Directions for this task ▸ Print all of the data exactly, but drop the pictures.

Dataset entries ▸
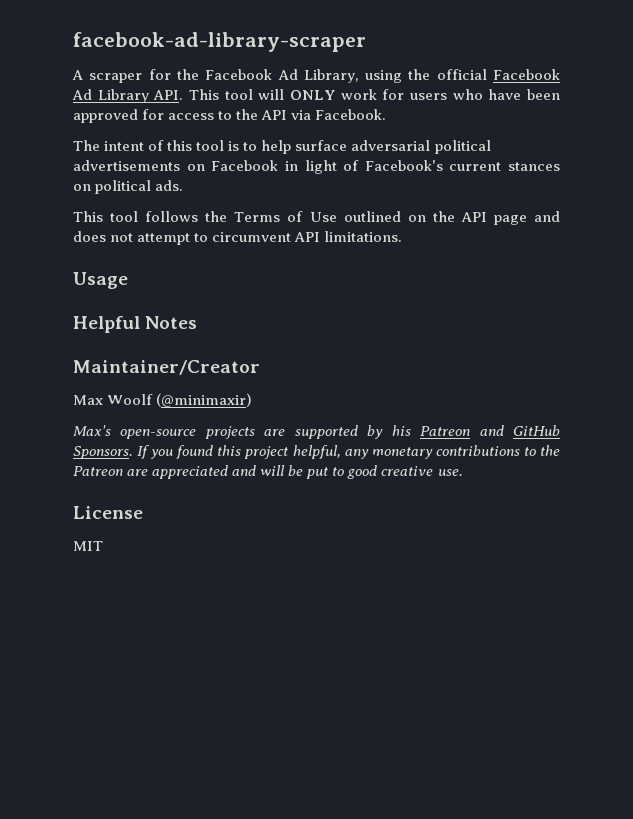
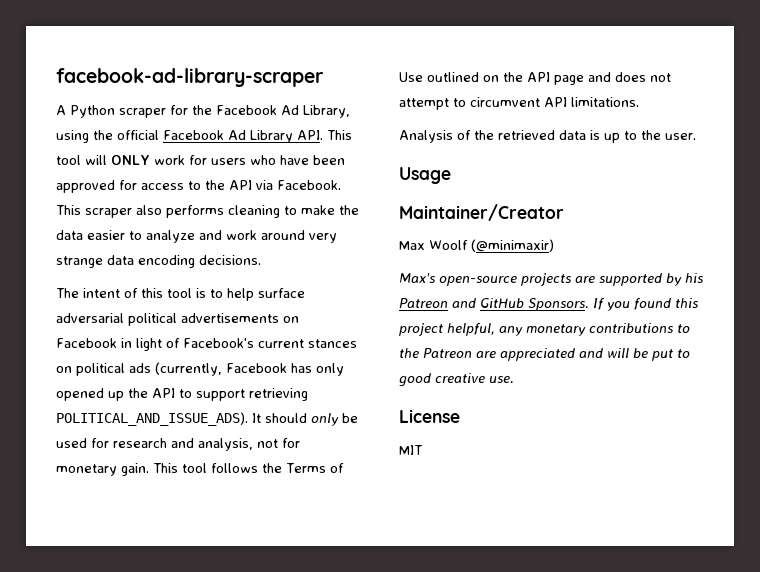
- A scraper for the Facebook Ad Library, using the official Facebook Ad Library API. This tool will ONLY work for users who have been approved for access to the API via Facebook.
+ A Python scraper for the Facebook Ad Library, using the official Facebook Ad Library API. This tool will ONLY work for users who have been approved for access to the API via Facebook. This scraper also performs cleaning to make the data easier to analyze and work around very strange data encoding decisions.
- The intent of this tool is to help surface adversarial political advertisements on Facebook in light of Facebook's current stances on political ads.
- This tool follows the Terms of Use outlined on the API page and does not attempt to circumvent API limitations.
+ The intent of this tool is to help surface adversarial political advertisements on Facebook in light of Facebook's current stances on political ads (currently, Facebook has only opened up the API to support retrieving POLITICAL_AND_ISSUE_ADS). It should only be used for research and analysis, not for monetary gain. This tool follows the Terms of Use outlined on the API page and does not attempt to circumvent API limitations.
+ Analysis of the retrieved data is up to the user.
- Helpful Notes

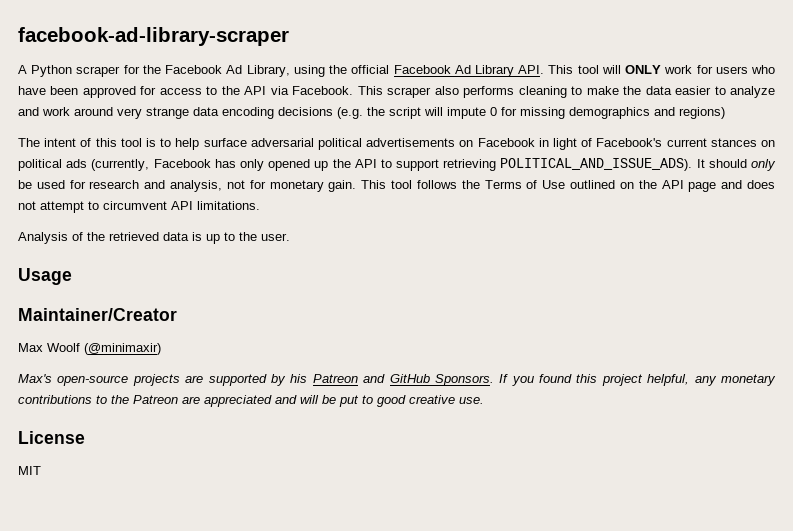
- This scraper also performs cleaning to make the data easier to analyze and work around very strange data encoding decisions.
+ This scraper also performs cleaning to make the data easier to analyze and work around very strange data encoding decisions (e.g. the script will impute 0 for missing demographics and regions)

Answer to the problem ▸
- A scraper for the Facebook Ad Library, using the official Facebook Ad Library API. This tool will ONLY work for users who have been approved for access to the API via Facebook.
+ A Python scraper for the Facebook Ad Library, using the official Facebook Ad Library API. This tool will ONLY work for users who have been approved for access to the API via Facebook. This scraper also performs cleaning to make the data easier to analyze and work around very strange data encoding decisions.
- The intent of this tool is to help surface adversarial political advertisements on Facebook in light of Facebook's current stances on political ads.
- This tool follows the Terms of Use outlined on the API page and does not attempt to circumvent API limitations.
+ The intent of this tool is to help surface adversarial political advertisements on Facebook in light of Facebook's current stances on political ads (currently, Facebook has only opened up the API to support retrieving POLITICAL_AND_ISSUE_ADS). It should only be used for research and analysis, not for monetary gain. This tool follows the Terms of Use outlined on the API page and does not attempt to circumvent API limitations.
+ Analysis of the retrieved data is up to the user.
- Helpful Notes

- This scraper also performs cleaning to make the data easier to analyze and work around very strange data encoding decisions.
+ This scraper also performs cleaning to make the data easier to analyze and work around very strange data encoding decisions (e.g. the script will impute 0 for missing demographics and regions)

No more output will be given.